The human adaptive immune system is a natural diagnostic and therapeutic. Disease diagnostic information and therapeutic potential is directly encoded into antibody and T-cell immune repertoires. The advent of high-throughput sequencing has enabled an unprecedented accumulation of big immune repertoire sequencing data (immunegenotype). However, as of yet, we lack the computational and experimental methods that help us decode the immune grammar that translates immunegenotype to immune state diagnosis and prediction of antigen binding (immunephenotype). We believe that learning to read and write the immune repertoire language is key for the development of entirely novel, nature-inspired precision medicine immunodiagnostics and immunotherapeutics.
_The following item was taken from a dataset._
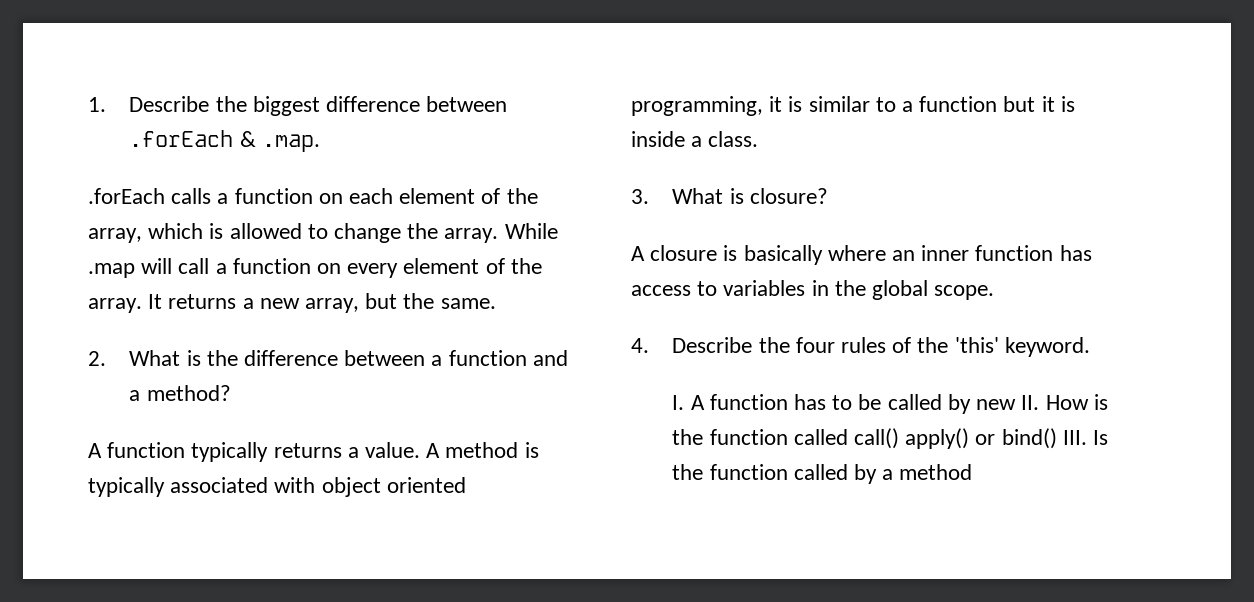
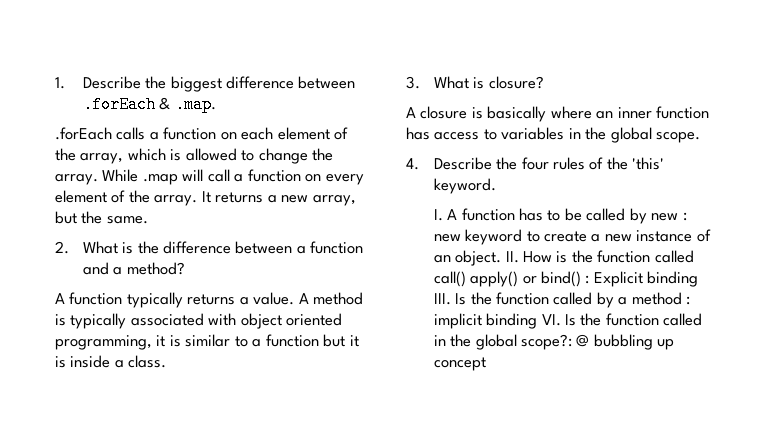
- I. A function has to be called by new II. How is the function called call() apply() or bind() III. Is the function called by a method
+ I. A function has to be called by new : new keyword to create a new instance of an object. II. How is the function called call() apply() or bind() : Explicit binding III. Is the function called by a method : implicit binding VI. Is the function called in the global scope?: @ bubbling up concept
Our projects are grouped into three main areas of research and development:
Artificial intelligence methods for deciphering the human immune repertoire language. Deciphering the immune information (immune status, antigen binding) encoded into antibody and T-cell repertoires is of paramount importance for the development of vaccines, diagnostics and therapeutics and requires machine learning approaches (artificial intelligence). We focus on developing deep learning approaches based on CNN, RNN, and autoencoders in order to learn how to read and write the immune repertoire language. We specifically focus on cracking the blackbox of deep learning by aiming to understand which parts, or patterns, of the immune repertoire or immune receptor sequence contain the highest immunological information. We hypothesize that these sequence patterns form an immune grammar that may used for constructing entirely novel and therapeutically relevant immune receptor sequences.
Single-cell immune repertoire and immuno-mass spectrometry methods. High-throughput sequencing has enabled unprecedented insight into the diversity and complexity of immune receptor repertoires. The advent of single-cell sequencing has recently provided the opportunity to further increase the resolution of immune repertoire analyses. As of yet however, the link between genomic antigen receptor diversity and the effector phenotypic serum antibody response has remained mostly unclear rendering the understanding of vaccination and disease-specific responses unfeasible. Therefore, our research focuses on developing experimental platforms that link droplet-based high-throughput single-cell sequencing with the large-scale mass-spectrometry analysis of serum antibody repertoires in order to resolve the diversity and specificity of the effector serum antibody repertoire at single antibody resolution.
New bioinformatics platforms for high-dimensional immune repertoire analysis. The integration of high-throughput repertoire sequencing data for easier downstream systems immunology analyses has remained a challenge so far. We focus on developing novel bioinformatic tools that enable multi-source (antibody genomics, proteomics, binding assays) data integration in order to facilitate large-scale computational analyses. Specifically, besides machine learning, we work on using network, entropy and structural analytical methods for deconvolving the complexity of antibody repertoires and understanding the underlying structure of adaptive immunity.
We apply the developed methods to decipher the specific immune repertoire architecture of a wide array of human diseases spanning autoimmune disease (RA, T1D, Celiac disease), infection (Tuberculosis, Influenza) and cancer (GBM).
Our work is funded by the University of Oslo, UiO:LifeScience, UNIFOR, Erasmus+, Horizon2020, Helmsley Charitable Trust, and the Norwegian Research Council.